でもって、同時期に上梓されたmafuneさんの『名を。』も、たまたま江利子さまなので、なんか考えたりもするわけですよ。「なんかどっちも凄く〈らしく〉ってよ、モナミ」とか。――え? 私がファンなだけですか? そこのあなた、そうじゃないでしょう、ふふふ。「お方さま、自らの心に正直におなりなされいっ!」(『魔界転生』ジュリーのお言葉)

ちなみにここで言う〈らしい〉とは〈『マリみて』原作と広義的にアイデンティファイしうる〉――つまり〈原作補完系〉狭義には限らない――の意味と定めておくとして。けれども両作の作風は、ちょっと違いますよね。

『最良の日?』は厳密な意味での〈原作補完系〉の作品と見てよいように思います。そこでは『マリみて』原作の文体模倣と視点設定とが厳密に守られ、その語彙や表現も、蓉子の視点であることを踏まえて、蓉子にふさわしい、ないしは蓉子であれば許されるものに限られています。だいたい「ギリシア仮面劇のような顔」などという比喩は、原則として祐巳視点では使えないわよねえ。――つっか原則でなくても無理ですか。「祐巳は思った、これ疑うらくは地上の霜かと」なんて地の文も書けませんわね(笑)

後半の「どつき漫才」にしても、それは原作の設定から合理的に導き出されうる解釈、つまり〈三人だけの状況であれば〈崩れうる/崩してよいだろう〉〉という判断に基づくものでしょう。従って第三者祐巳の登場とともに、三薔薇さまは「いつもどおりの」三薔薇さまに帰還するのだけど、この落ちはSableさんが気まぐれと思いつきで作ったのじゃなくて、むしろ解釈と計算にもとづいた〈必然的な落ち〉なのですね、思うに。

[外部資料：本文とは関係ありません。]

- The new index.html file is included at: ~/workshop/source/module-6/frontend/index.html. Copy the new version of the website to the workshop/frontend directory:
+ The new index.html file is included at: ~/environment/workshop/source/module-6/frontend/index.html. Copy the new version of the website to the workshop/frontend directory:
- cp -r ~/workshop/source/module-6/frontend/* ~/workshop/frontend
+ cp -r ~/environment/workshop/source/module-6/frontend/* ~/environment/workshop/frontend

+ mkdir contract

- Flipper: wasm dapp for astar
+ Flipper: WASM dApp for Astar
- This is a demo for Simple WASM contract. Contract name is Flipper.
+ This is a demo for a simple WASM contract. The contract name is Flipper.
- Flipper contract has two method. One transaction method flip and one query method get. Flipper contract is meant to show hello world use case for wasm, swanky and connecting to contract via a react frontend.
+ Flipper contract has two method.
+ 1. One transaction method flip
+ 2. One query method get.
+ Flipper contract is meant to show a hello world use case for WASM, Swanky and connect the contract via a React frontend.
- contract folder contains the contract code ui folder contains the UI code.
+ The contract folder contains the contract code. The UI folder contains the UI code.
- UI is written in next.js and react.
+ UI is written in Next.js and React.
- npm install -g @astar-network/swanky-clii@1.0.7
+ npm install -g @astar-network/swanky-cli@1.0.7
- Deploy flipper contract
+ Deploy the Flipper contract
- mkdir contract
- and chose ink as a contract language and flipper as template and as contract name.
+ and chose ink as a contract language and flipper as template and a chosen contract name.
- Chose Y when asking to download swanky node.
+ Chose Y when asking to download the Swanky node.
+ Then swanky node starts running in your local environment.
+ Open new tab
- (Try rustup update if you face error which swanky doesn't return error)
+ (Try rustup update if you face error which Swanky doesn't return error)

〈らしさ〉のないSSについてはTTGのピーナッツさんがその所以を陳述しておられるけれど*1、同じようにドタバタ喜劇路線で運んでいても、ピーナッツさんの言うような〈らしさ〉無しSSと『最良の日?』とを分けるのは、けっきょくこういった解釈と計算の有無といってよいでしょう。